Are all of those IRs separate data structures? Many (especially in the build phase) Feel like they should be the same IR just with multiple passes running on it.
Also, I feel like adding in reference counting is likely too late in the pipeline. The interpreter will need to run reference counting. So likely we will want refcounting right after check phase and to the interpreter run on the refcounted IR, but maybe I am missing something with the dependencies here.
I also definitely think we should think more about the build phase pass ordering. What would lead to the simplest implementation.
I think the interpreter would do its own runtime reference counting
separate system
Sure, but it still needs to know when to check reference counts, right? Like it needs to know when calling a function that the function requires incrementing the reference count of the 3rd arg passed in.
Though I guess that probably can still be figured out at runtime. Hmm.
That stage has a big question mark around it. Sam mentioned it's something he was really unsure about what it does or where it should go.
I see it as a few different pieces:
also, I'm definitely keen to help port and work on a lot of this backend stuff and our new wiring to llvm. I feel like I have a solid bar on many things after specialization (Though I have not actually looked into the algorithm for drop specialization).
The nice thing with most of theses passes is that they are optional. So In the list above, you would start by porting just 1 and 5. Later 2, 3, and 4 can be added in.
Brendan Hansknecht said:
Though I guess that probably can still be figured out at runtime. Hmm.
yeah, for example Python does automatic reference counting fully at runtime
As a note, I realized I missed reset reuse which is also refcounting related. Lots of optimizations passes to eventually add but that I don't think are fundamentally needed.
Oh, as another note talking of irs. Sharing irs between multiple passes means you can turn off passes or implement new passes without changing API boundaries significantly.

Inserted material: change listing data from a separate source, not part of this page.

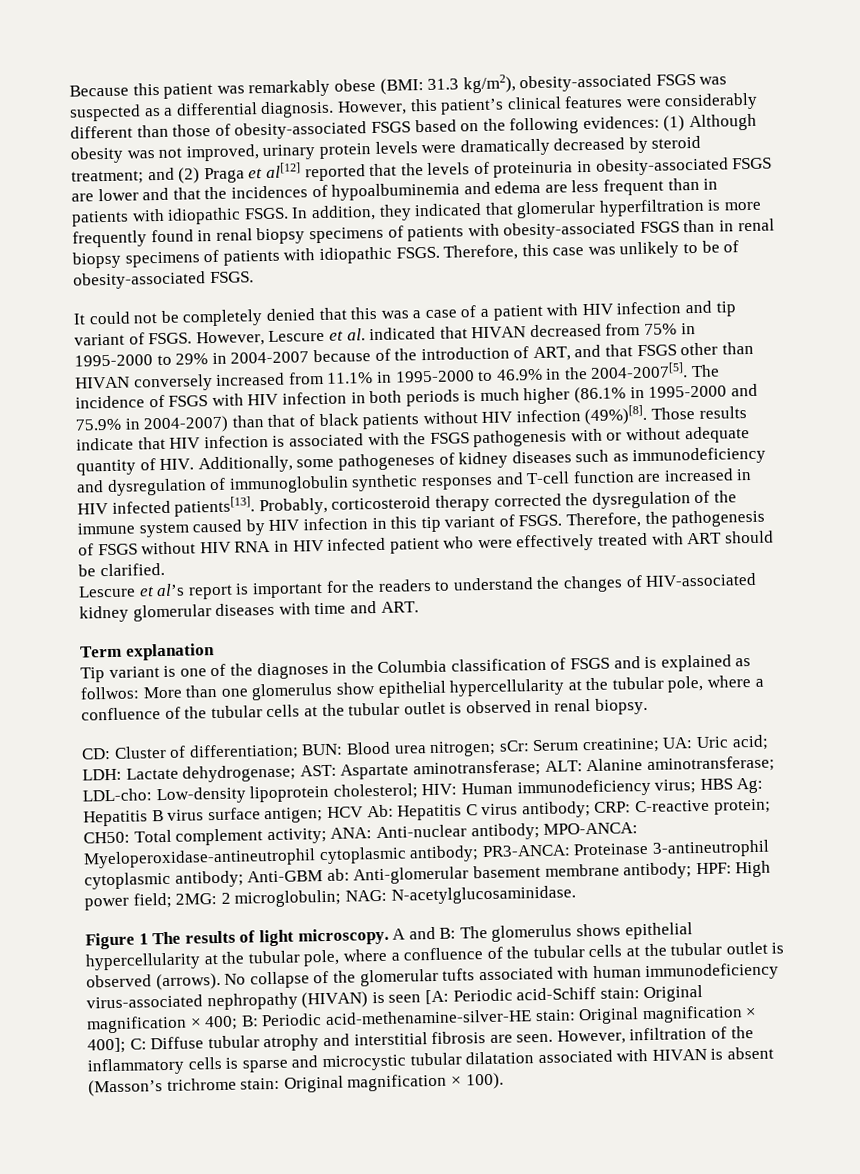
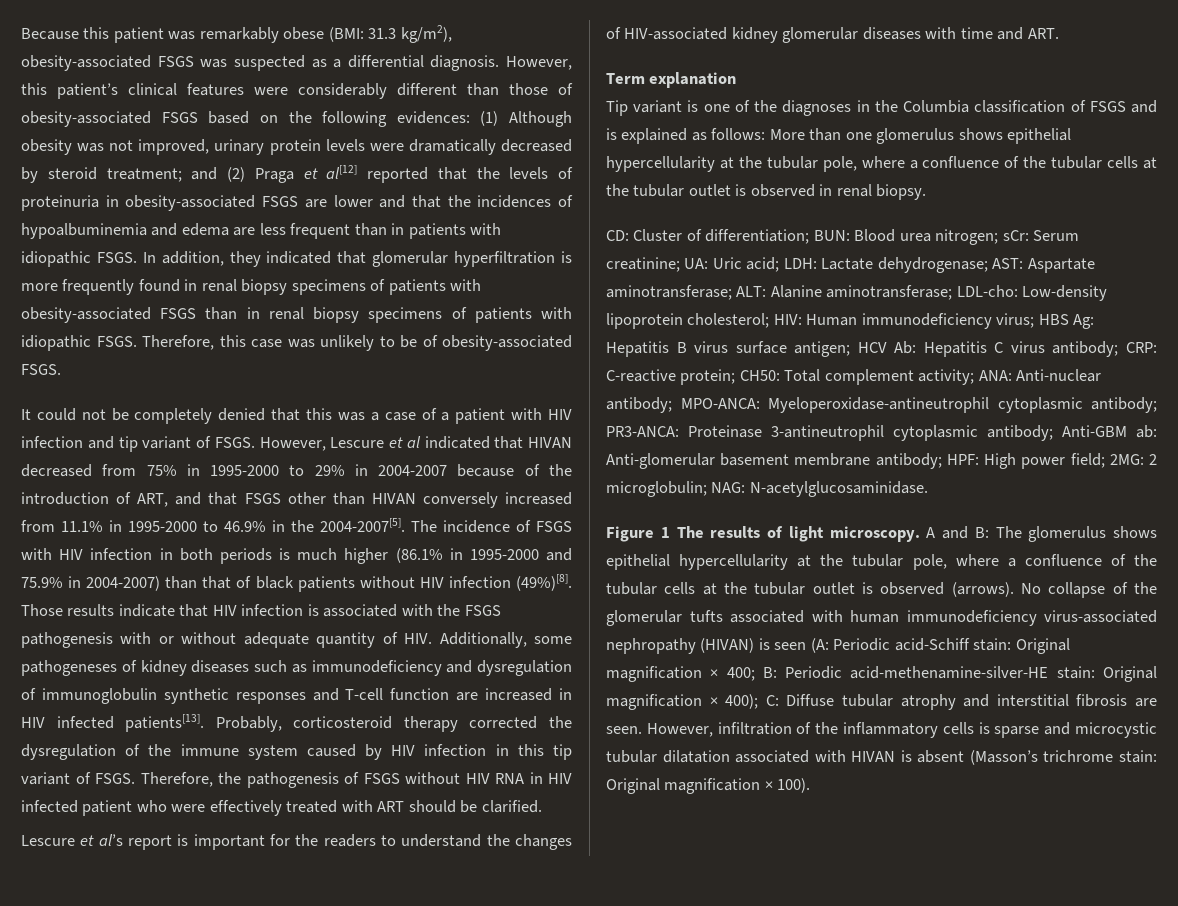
- However, Lescure et al. indicated that HIVAN decreased from 75% in 1995-2000 to 29% in 2004-2007 because of the introduction of ART, and that FSGS other than HIVAN conversely increased from 11.1% in 1995-2000 to 46.9% in the 2004-2007[5].
+ However, Lescure et al indicated that HIVAN decreased from 75% in 1995-2000 to 29% in 2004-2007 because of the introduction of ART, and that FSGS other than HIVAN conversely increased from 11.1% in 1995-2000 to 46.9% in the 2004-2007[5].
- Tip variant is one of the diagnoses in the Columbia classification of FSGS and is explained as follwos: More than one glomerulus show epithelial hypercellularity at the tubular pole, where a confluence of the tubular cells at the tubular outlet is observed in renal biopsy.
+ Tip variant is one of the diagnoses in the Columbia classification of FSGS and is explained as follows: More than one glomerulus shows epithelial hypercellularity at the tubular pole, where a confluence of the tubular cells at the tubular outlet is observed in renal biopsy.
- No collapse of the glomerular tufts associated with human immunodeficiency virus-associated nephropathy (HIVAN) is seen [A: Periodic acid-Schiff stain: Original magnification × 400; B: Periodic acid-methenamine-silver-HE stain: Original magnification × 400]; C: Diffuse tubular atrophy and interstitial fibrosis are seen.
+ No collapse of the glomerular tufts associated with human immunodeficiency virus-associated nephropathy (HIVAN) is seen (A: Periodic acid-Schiff stain: Original magnification × 400; B: Periodic acid-methenamine-silver-HE stain: Original magnification × 400); C: Diffuse tubular atrophy and interstitial fibrosis are seen.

You're right. However, it's easier to ensure correctness when we have the shape of the IRs constrained to what each phase can actually use and actually produce. Less of a need to say "I shouldn't have a function, save a compiler problem to a big list."
It's prioritizing correctness over performance
It really won't be that hard to change later
I think adding 10 to 20 clones of the ir for all the phases is still a mistake either way. And I don't think it helps correctness in many cases
As a first note, any pass that is optional, if it can avoid changing to a new IR, that really helps test correctness. It makes it easy to toggle any off, which is huge for debugging correctness.
I'm pretty sure @Joshua Warner was running into multiple "this should have been desugared" errors while getting fuzzing up to speed
We can assume testing will catch these things, but I'd always rather trust types than tests
On top of that some passes like lifting lambdas really should not change the ir. It will be easier to move a few nodes around then make an entire new ir.
And Ayaz keeps iterating that IR translation costs basically nothing compared to algorithmic costs like specialization
Sure, but even ignoring the compile time cost, I think it hurts correctness for many phases (especially optimization phases that are optional)
I don't understand how correctness could be hurt
Cause you lose the ability to turn off a pass. It is now always required due to creating a new IR.
I don't think any of our passes besides maybe refcounting and maaaaybeee lower_ir could be turned off
reset reuse, drop specialization, borrow inference, morphic (if we ever re-add it), any other future optimization
Oh, those, sure
Those aren't in the preliminary design
The 9 in the preliminary design are all required
Everything past that could get away with reuse
Ah, ok, then quite possibly it is fine.
What are the difference in the middle IRs? like lift functions?
The 9 I'm thinking about are:
I'll edit that message to talk about structural differences
yes, please do, I would like to understand
done
Very terse descriptions, let me know what needs explaining
The only one we might consider is solve functions, but that's playing with fire a little bit
resolve imports (reused for typechecking) (any "delayed import" values are resolved to the actual values)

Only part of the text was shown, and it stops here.